Tous les binômes sont dans la rue. Tous et toutes proposent des citations parmi des centaines qu’on a glanées au long de nos lectures dont « l’émotion, c’est l’émeute du coeur ».

Tout passe et rien ne s’éfface

Iza, dans le quartier,
C’est Hard, dans la mesure
Où chacun sa merde et dieu pour tous,
Mais bon bref,
Tout passe er rien ne s’efface.
Ici c’est Rude, voir,
Rudimentaire, et
Toute chose vient à point
À qui sait attendre.

Tarik ASD – Quercy – Love.

… Un temps suspendu lors de notre première après-midi dans le quartier du Banc Vert… Dealer de mots…<3

 

« Où on peut me trouver ? Ici. Je suis là de midi à minuit. Je vends des mots. »
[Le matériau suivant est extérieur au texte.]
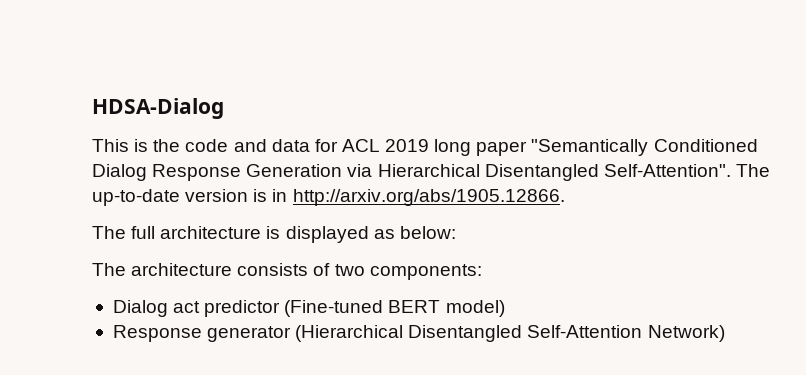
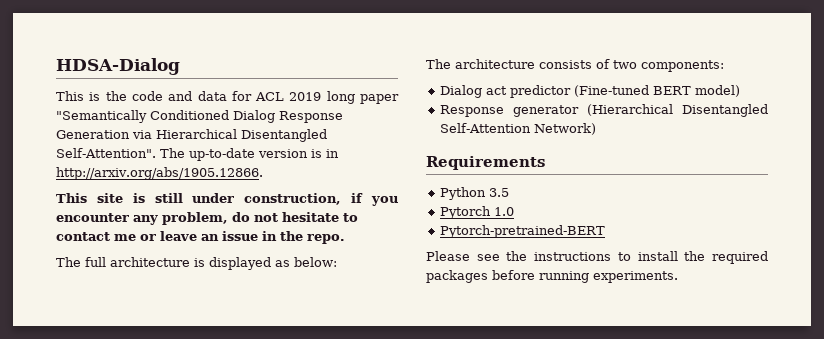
(565, 197) none -> [56,193,398,206] [56,212,358,225] [56,231,345,244] // This site is still under construction, if you encounter any problem, do not hesitate to contact me or leave an issue in the repo.
(725, 333) none -> [426,156,545,170] [440,187,510,200] [440,206,515,219] [440,225,606,238] [426,251,768,264] [426,270,678,283] // Requirements // Python 3.5 // Pytorch 1.0 // Pytorch-pretrained-BERT // Please see the instructions to install the required packages before running experiments.

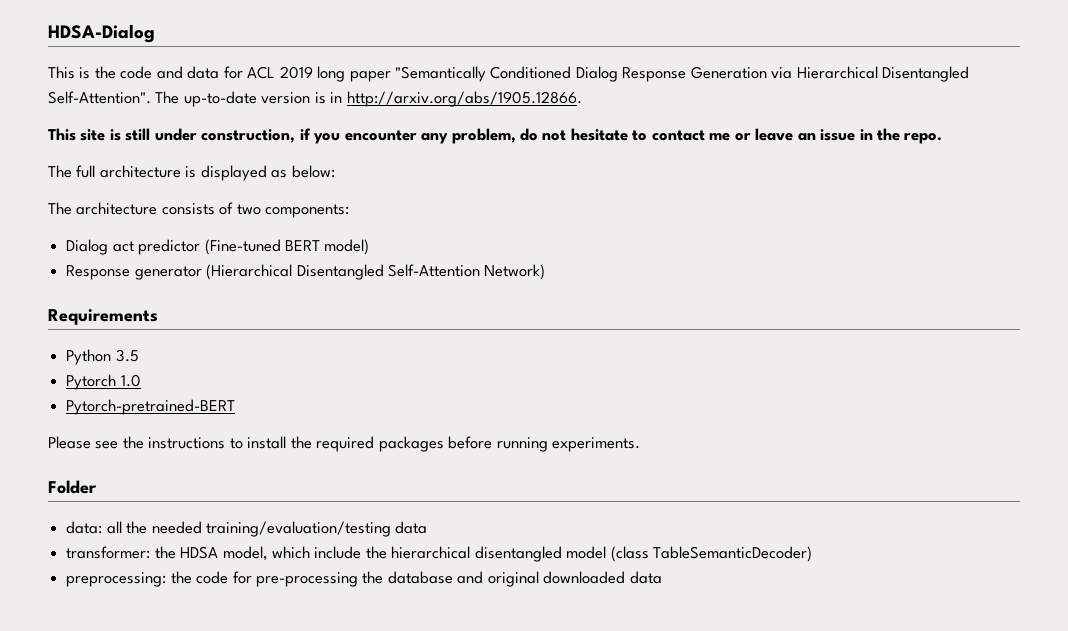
(678, 277) none -> [48,480,97,494] [66,521,428,537] [66,546,813,562] [66,571,662,587] // Folder // data: all the needed training/evaluation/testing data // transformer: the HDSA model, which include the hierarchical disentangled model (class TableSemanticDecoder) // preprocessing: the code for pre-processing the database and original downloaded data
Marie D. est sur le Banc Vert

4 septembre 2021, ma première dans les coulisses d’HVDZ. Nous sommes accueillis par Medhi au collège Lucie Aubrac à Dunkerque. Il est beau ce collège, les peintures semblent toutes fraiches, le réfectoire coloré du sol aux chaises et la salle de théâtre avec une vue presque panoramique. Ce sera le Quartier Général de l’équipe d’HVDZ.
Isabelle, Zelda, Martine, Alex, Jean-Louis et Guy sortent leurs instruments de travail : ordinateur, caméra, zoom micro et même une imprimante, sauf Mourad, car lui transporte ses instruments, comme l’escargot sa maison.Après le café, le brief d’Isabelle et de Zelda, on écoute, on se questionne… Il s’agit d’un projet de co-construction du Conseil Local de Santé Mentale avec les habitants du quartier du Banc Vert et du secteur Louis XIV.L’objectif est d’avoir des conversations avec les gens sur les transformations familiales et les changements en général. Ça tombe bien des changements sont prévisibles pour les prochaines décennies et il faudra être résilient, en famille surtout. Qu’en pensez-vous ? Vaste programme, ça tombe bien HVDZ souhaite l’aborder de manière positive et nous laisse nous imaginer utiliser une baguette magique.Après le repas, nous rencontrons Nathalie et Rania, médiatrices du quartier du Banc Vert. Avec un nom pareil, j’appréhende moins la visite du quartier avec ma jambe boiteuse. Je pourrais m’assoir quand j’aurais trop mal sur les bancs verts.
Sandrine Goxe, coordinatrice du CLSM est venue se joindre à nous pour rencontrer les habitants du quartier.
Ces derniers saluent spontanément Nathalie et Rania. Chaque fois, après le « bonjour », elles demandent : « comment va la famille ? la maman ? les enfants ?… ». La famille, c’est important !
Des soeurs d’origine Roumaine, curieuses de notre présence, abordent Rania avec un grand sourire et interrogent notre présence. Nous discutons un petit moment. A la fin de notre tour, des jeunes de 7 à 14 ans nous accueillent et posent face caméra avec un magnifique sourire. Une belle fin  de balade.